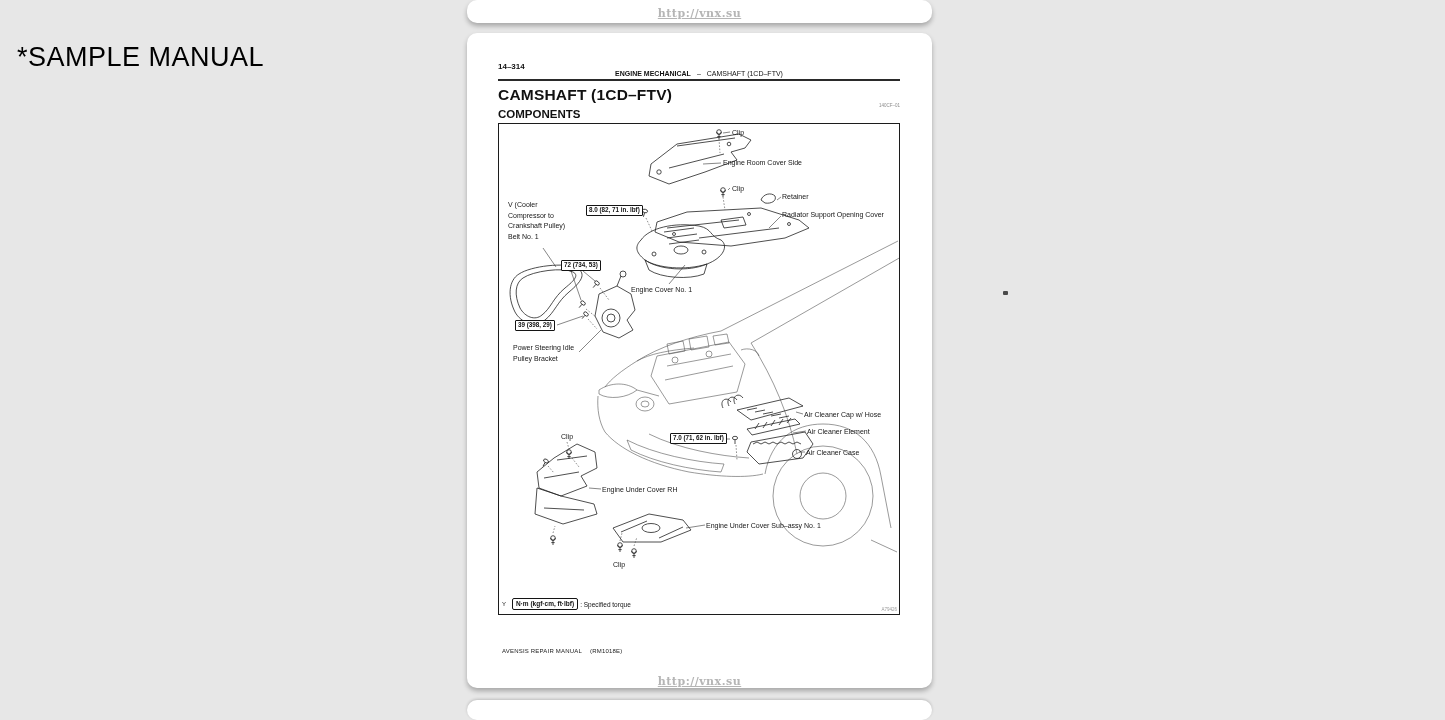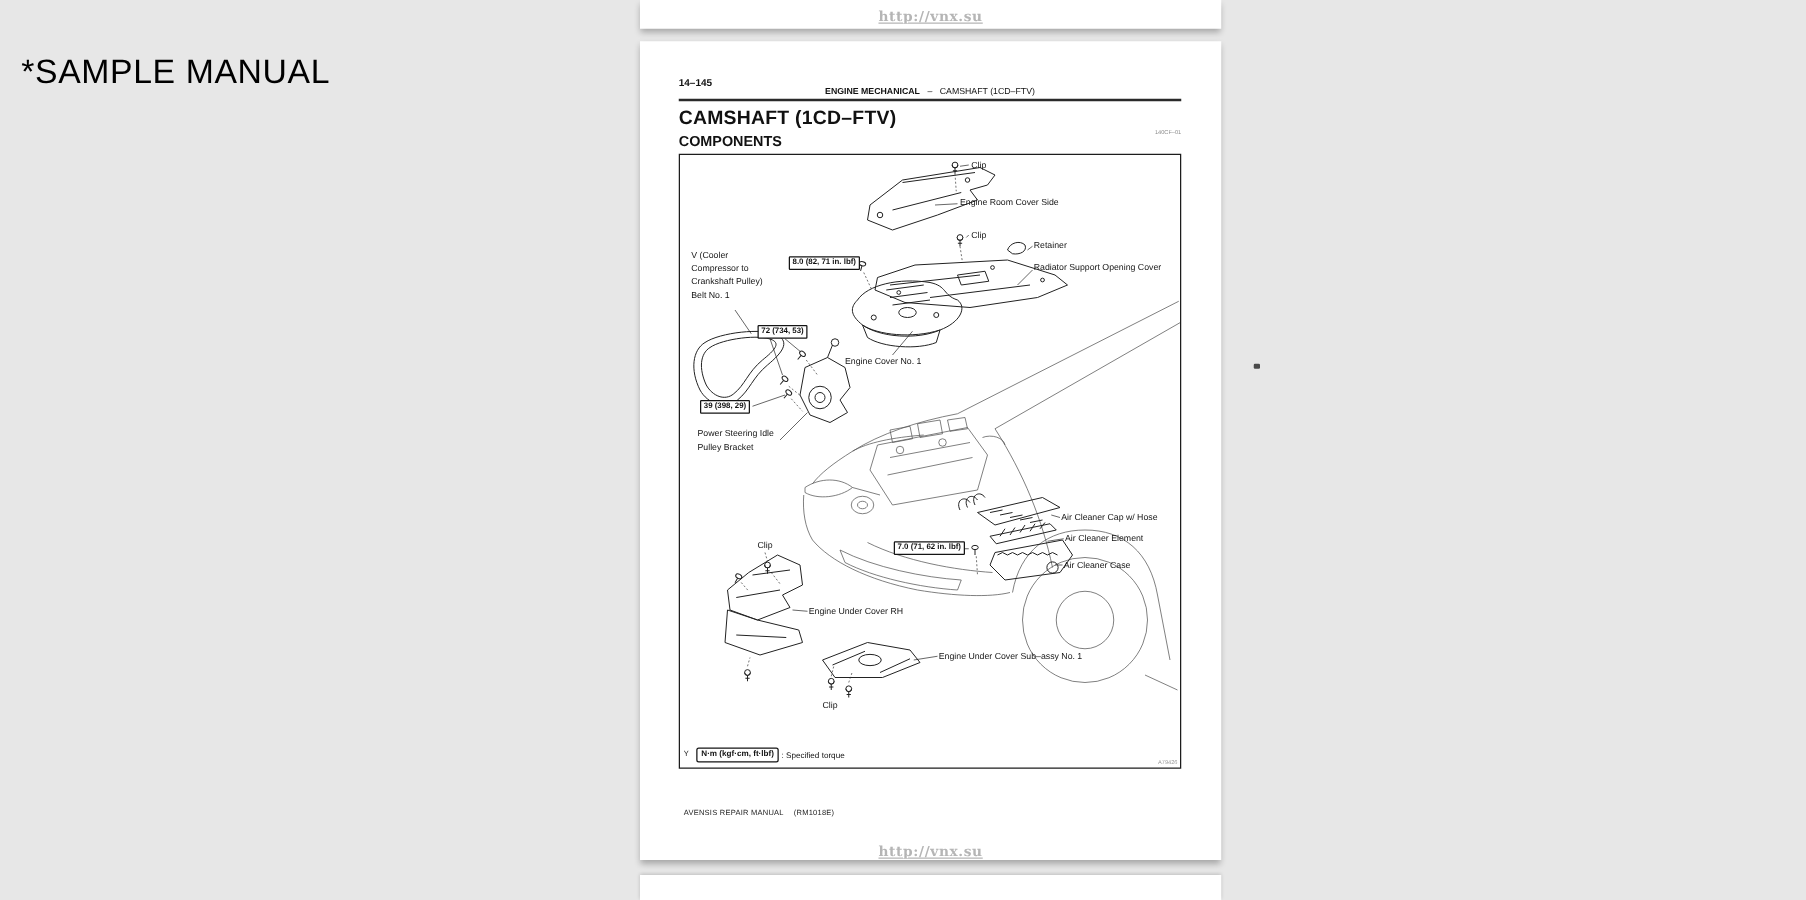--- a/index.html
+++ b/index.html
@@ -7,22 +7,22 @@
     width:1445px;height:720px;position:relative;overflow:hidden;
     background:#e7e7e7;
     font-family:"Liberation Sans",sans-serif;
   }
   
   .sample-label{
     position:absolute;left:17px;top:14px;
     font-size:27px;color:#000;letter-spacing:.5px;margin-top:28px;
   }
   
-  .page{position:absolute;left:512px;width:465px;background:#fff;
-        box-shadow:0 3px 5px rgba(0,0,0,.28);}
+  .page{position:absolute;left:467px;width:465px;background:#fff;
+        box-shadow:0 3px 5px rgba(0,0,0,.28);border-radius:10px;}
   .page-top{top:0;height:23px;}
   .page-main{top:33px;height:655px;}
   .page-bottom{top:700px;height:20px;box-shadow:0 -1px 3px rgba(0,0,0,.18);}
   .wm{
     position:absolute;left:0;right:0;text-align:center;
     font-family:"DejaVu Serif",serif;font-weight:bold;font-size:11px;
     color:#b5b5b5;text-decoration:underline;letter-spacing:.5px;
   }
   .wm-top{bottom:3px;}
   .wm-bottom{top:642px;}
@@ -66,21 +66,21 @@
 <body>
 
 <div class="sample-label">*SAMPLE MANUAL</div>
 
 <div class="page page-top">
   <div class="wm wm-top">http://vnx.su</div>
 </div>
 
 <div class="page page-main">
 
-  <div class="pagenum">14–145</div>
+  <div class="pagenum">14–314</div>
 
   <div class="runhead">
     <span class="sec">ENGINE MECHANICAL</span><span class="sep">–</span><span>CAMSHAFT (1CD–FTV)</span>
   </div>
 
   <div class="doc-title">CAMSHAFT (1CD–FTV)</div>
   <div class="doc-subtitle">COMPONENTS</div>
   <div class="sec-code">140CF–01</div>
 
   <div class="diagram">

- [Try it]: Reproduce each line of the records in which the word "position" appears.

- [Output for this task]:
     width:1445px;height:720px;position:relative;overflow:hidden;
     position:absolute;left:17px;top:14px;
-  .page{position:absolute;left:512px;width:465px;background:#fff;
+  .page{position:absolute;left:467px;width:465px;background:#fff;
     position:absolute;left:0;right:0;text-align:center;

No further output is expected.